When government regulators set a precedent of bailing people out for bad behavior under the guise that a company is “too big to fail,” you further destroy the regulation of the market. You encourage excessive risk-taking; you encourage striving for short-term gains at the cost of long-term sustained profitability. You hurt the investors who are trying to signal through bond and share prices that a firm is in bad shape, and ultimately hurt taxpayers if you make the private problems of some investors into the public problems of all Americans. To let bureaucrats go in and say that a company is stable, often disingenuously, as opposed to letting investors speak with their money is as arbitrary as it is abominable.

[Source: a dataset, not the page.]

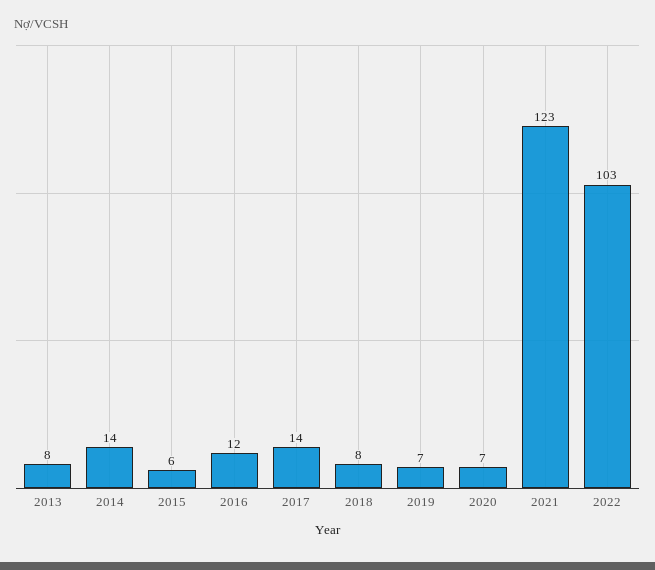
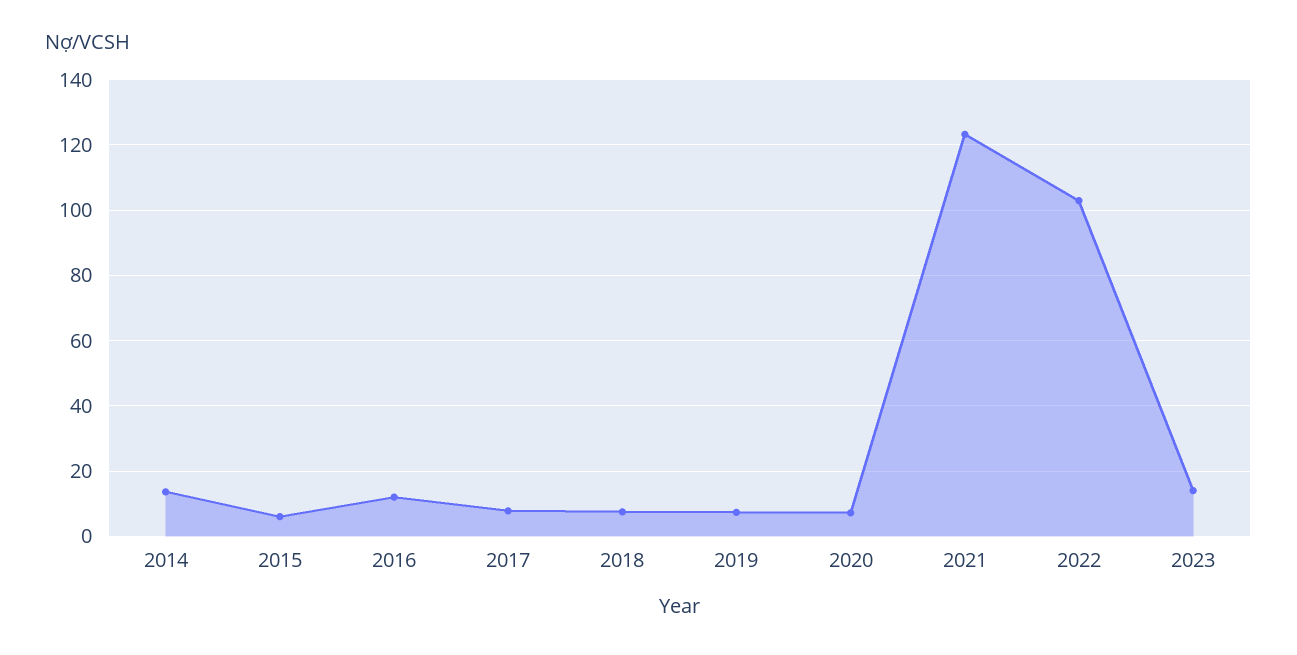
2013: 8 -> none
2017: 14 -> 8
2023: none -> 14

The fact of the matter is that government doesn’t want to let the market work as it did in blowing up companies with worthless assets (even if it was the moral hazard built into system and intervention that caused creation and investment in these assets), because it will hurt the interests that prop the elected officials up, destroy their own wealth, undermine their power (wouldn’t want to waste a crisis) and further cause unrest amongst the populace.

But the short-term dislocation versus the long-run fiscal and moral decay of the country is incomparable. The former will lead to an economy and a nation made stronger; the ladder to tyranny. The problem in our nation is that if you are a politician and trying to get reelected, you make this calculation and hope that things don’t collapse at the wrong time, namely under your watch. Interestingly, this sacrifice of long-term sustainability for short-term gain is just the calculation made by many at the banks who played with essentially free house money (courtesy of the Fed), leading us to the crisis today. But let these same government officials who in large part mucked things up the first time around gain even greater control over the economy. I dare you.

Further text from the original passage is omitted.